Count every line below that holds "article". Number only.

● **Provided information**
****
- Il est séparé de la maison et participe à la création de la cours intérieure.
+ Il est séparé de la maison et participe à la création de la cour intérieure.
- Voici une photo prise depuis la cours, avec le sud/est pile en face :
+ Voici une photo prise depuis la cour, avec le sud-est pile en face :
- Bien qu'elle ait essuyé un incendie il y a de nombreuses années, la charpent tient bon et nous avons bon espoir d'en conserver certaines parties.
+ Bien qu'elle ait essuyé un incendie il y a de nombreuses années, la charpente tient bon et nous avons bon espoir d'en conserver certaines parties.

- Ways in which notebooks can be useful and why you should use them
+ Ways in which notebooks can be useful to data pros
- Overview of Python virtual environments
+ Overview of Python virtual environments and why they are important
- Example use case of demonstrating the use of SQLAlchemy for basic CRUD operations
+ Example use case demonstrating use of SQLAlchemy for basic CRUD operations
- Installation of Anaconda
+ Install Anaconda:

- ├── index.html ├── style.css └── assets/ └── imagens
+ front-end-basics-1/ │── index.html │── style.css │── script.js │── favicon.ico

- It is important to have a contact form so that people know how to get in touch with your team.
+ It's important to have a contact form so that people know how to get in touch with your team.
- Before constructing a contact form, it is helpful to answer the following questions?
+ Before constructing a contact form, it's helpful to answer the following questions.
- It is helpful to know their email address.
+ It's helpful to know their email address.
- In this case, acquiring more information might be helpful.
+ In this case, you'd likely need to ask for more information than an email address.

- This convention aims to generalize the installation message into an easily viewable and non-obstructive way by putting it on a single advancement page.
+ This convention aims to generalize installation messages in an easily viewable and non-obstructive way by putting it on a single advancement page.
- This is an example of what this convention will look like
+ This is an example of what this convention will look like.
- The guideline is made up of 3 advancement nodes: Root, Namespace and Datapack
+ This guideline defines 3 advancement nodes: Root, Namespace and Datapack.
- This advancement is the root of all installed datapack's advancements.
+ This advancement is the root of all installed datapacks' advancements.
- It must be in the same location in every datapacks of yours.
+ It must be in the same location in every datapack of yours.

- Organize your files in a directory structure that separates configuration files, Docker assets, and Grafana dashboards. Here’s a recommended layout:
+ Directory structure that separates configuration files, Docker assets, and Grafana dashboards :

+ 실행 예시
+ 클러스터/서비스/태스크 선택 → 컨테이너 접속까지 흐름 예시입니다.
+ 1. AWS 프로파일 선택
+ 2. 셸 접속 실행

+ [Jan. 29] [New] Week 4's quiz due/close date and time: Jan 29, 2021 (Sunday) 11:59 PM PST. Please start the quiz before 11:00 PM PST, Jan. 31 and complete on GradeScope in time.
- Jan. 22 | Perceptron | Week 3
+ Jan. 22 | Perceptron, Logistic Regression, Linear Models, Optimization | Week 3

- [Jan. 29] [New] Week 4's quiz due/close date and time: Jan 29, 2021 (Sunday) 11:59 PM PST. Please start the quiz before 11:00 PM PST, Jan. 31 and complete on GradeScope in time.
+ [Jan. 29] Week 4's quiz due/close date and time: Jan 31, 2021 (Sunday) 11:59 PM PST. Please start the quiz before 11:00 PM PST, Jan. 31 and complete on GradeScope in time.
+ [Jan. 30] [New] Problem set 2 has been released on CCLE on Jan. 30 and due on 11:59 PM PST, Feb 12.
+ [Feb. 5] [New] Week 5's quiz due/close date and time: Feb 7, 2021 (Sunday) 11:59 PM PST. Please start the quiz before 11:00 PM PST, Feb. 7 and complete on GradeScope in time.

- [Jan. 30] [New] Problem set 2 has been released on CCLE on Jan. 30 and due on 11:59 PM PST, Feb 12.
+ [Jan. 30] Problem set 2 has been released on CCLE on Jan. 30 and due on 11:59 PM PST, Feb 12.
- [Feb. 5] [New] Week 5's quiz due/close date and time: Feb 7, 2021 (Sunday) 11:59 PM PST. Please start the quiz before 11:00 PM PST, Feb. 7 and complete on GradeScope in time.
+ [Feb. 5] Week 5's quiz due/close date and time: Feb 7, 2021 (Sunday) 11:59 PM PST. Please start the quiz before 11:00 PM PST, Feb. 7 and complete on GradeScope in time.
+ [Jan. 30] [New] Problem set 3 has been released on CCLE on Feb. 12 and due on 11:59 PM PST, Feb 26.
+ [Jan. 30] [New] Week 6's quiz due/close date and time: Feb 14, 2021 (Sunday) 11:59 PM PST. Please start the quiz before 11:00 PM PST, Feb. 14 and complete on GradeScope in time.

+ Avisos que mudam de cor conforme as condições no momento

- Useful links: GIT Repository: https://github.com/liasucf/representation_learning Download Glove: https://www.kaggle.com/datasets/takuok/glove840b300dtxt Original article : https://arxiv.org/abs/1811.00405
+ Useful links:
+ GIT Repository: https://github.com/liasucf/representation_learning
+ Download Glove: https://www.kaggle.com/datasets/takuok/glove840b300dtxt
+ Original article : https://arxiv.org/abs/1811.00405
****
● **Answer to the exercise**
2